§ Source material:
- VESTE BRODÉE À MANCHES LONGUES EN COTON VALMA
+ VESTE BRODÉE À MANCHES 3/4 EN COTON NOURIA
==
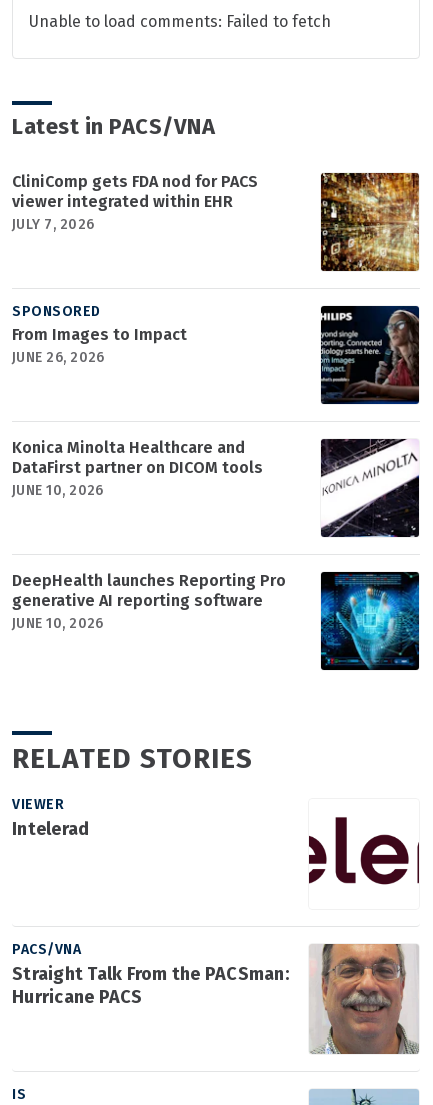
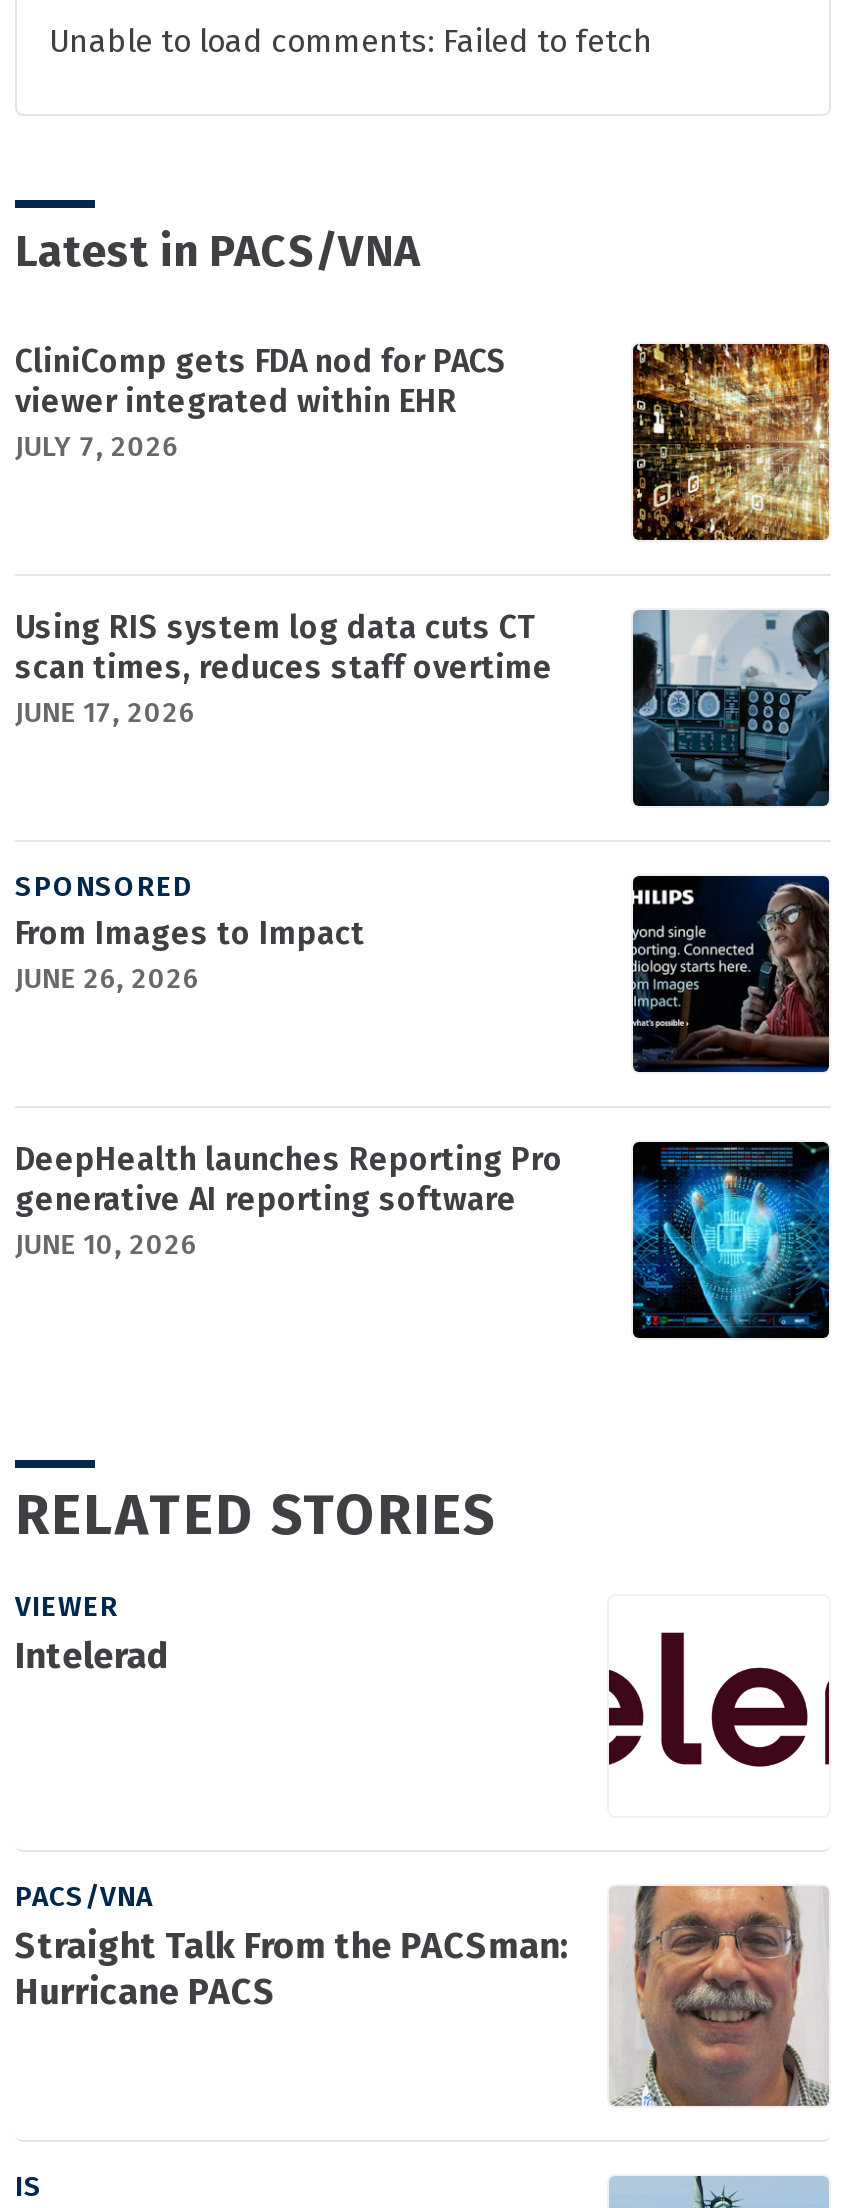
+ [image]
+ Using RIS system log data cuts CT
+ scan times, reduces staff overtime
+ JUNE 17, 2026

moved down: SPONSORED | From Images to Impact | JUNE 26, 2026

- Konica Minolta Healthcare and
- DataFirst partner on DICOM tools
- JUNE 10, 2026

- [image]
==
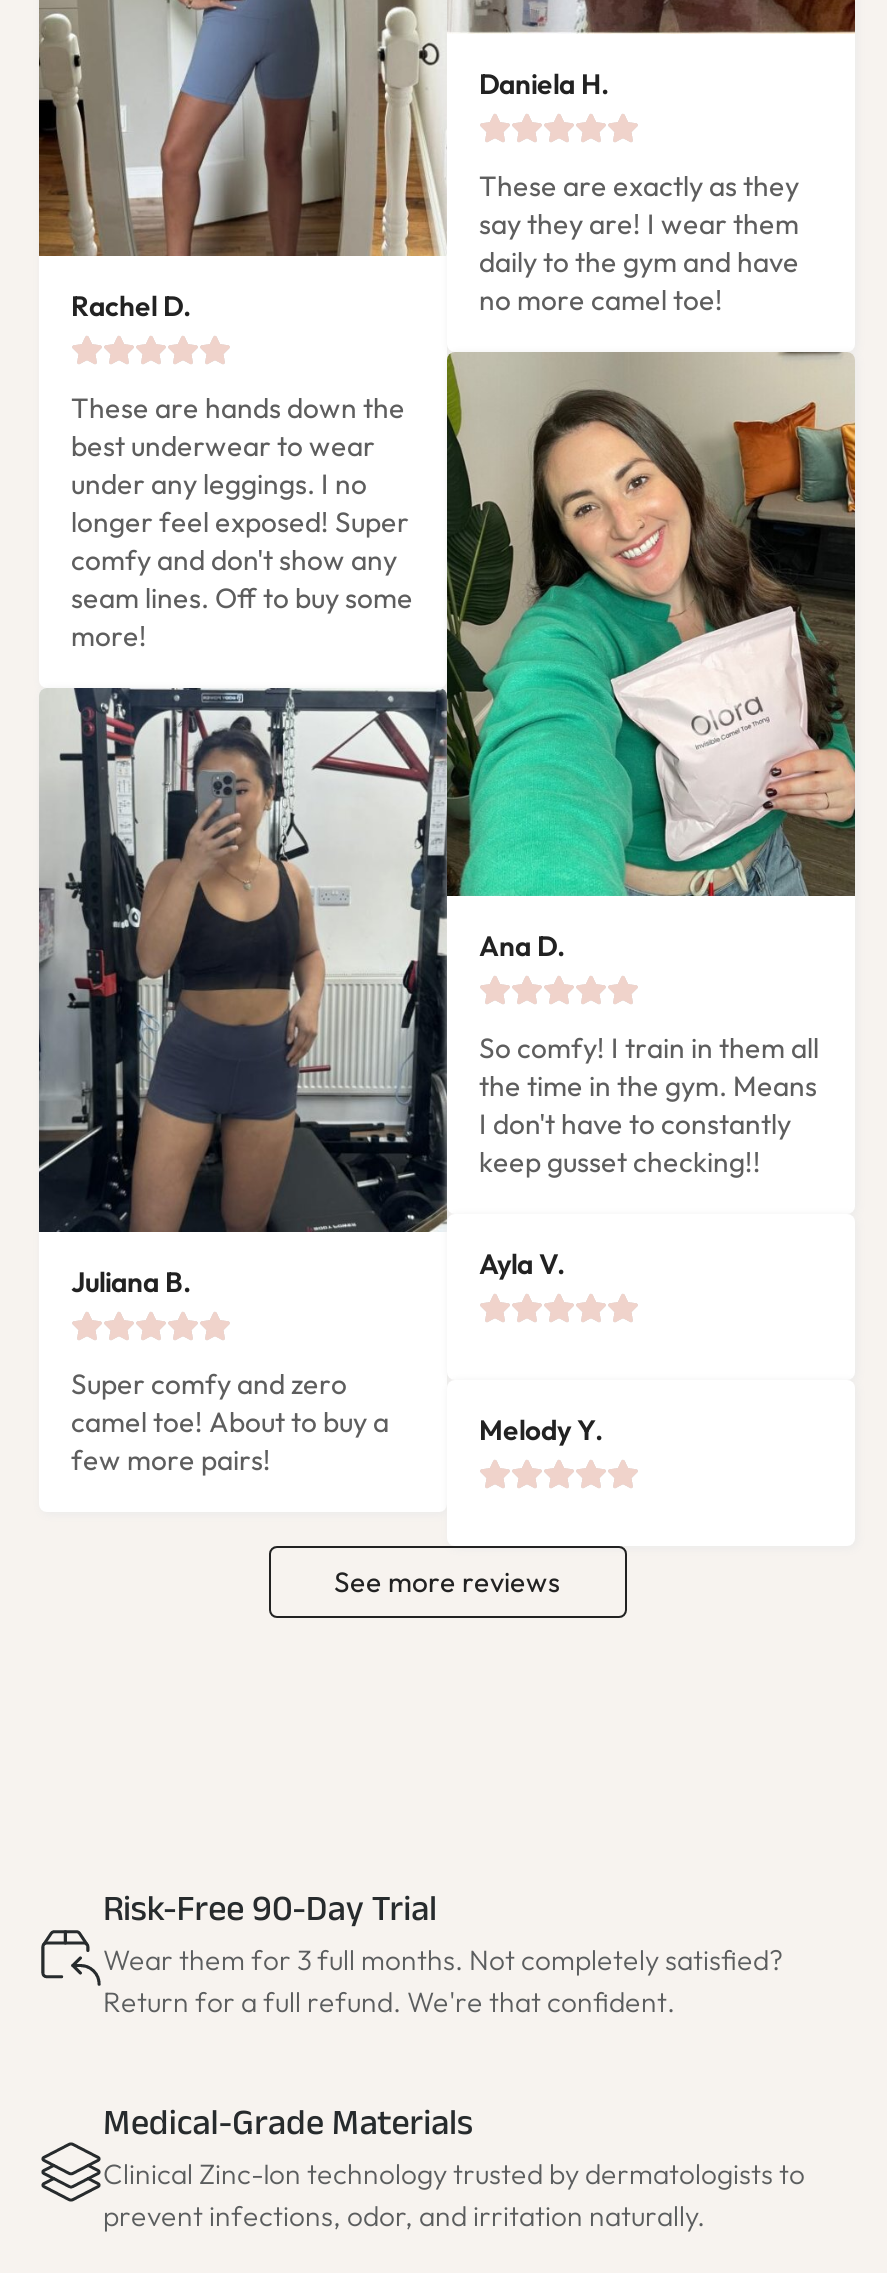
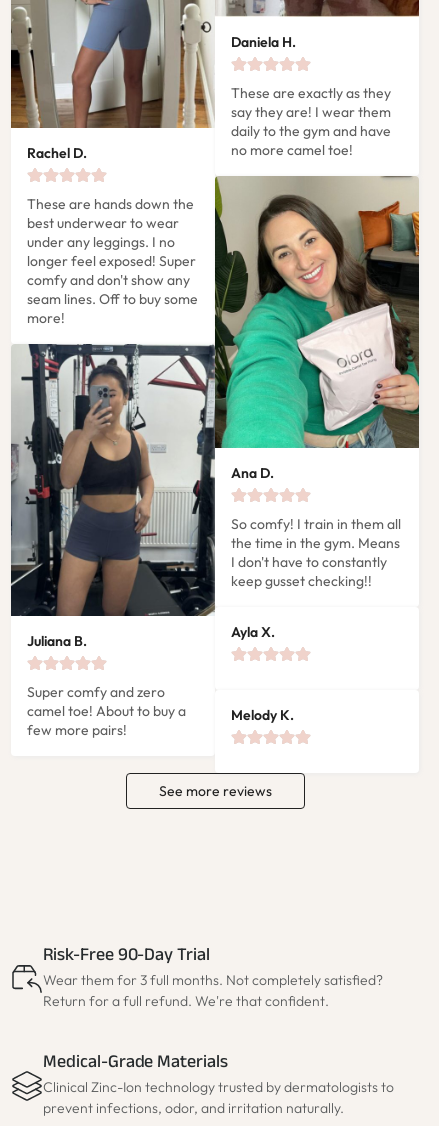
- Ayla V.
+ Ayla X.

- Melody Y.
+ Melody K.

§ Directions:
Both the line containing "- VESTE BRODÉE" and the line containing "EN COTON NOURIA" belong in the answer. Print them and every line above that falls between them exactly, and no others.

§ Result for this exercise:
- VESTE BRODÉE À MANCHES LONGUES EN COTON VALMA
+ VESTE BRODÉE À MANCHES 3/4 EN COTON NOURIA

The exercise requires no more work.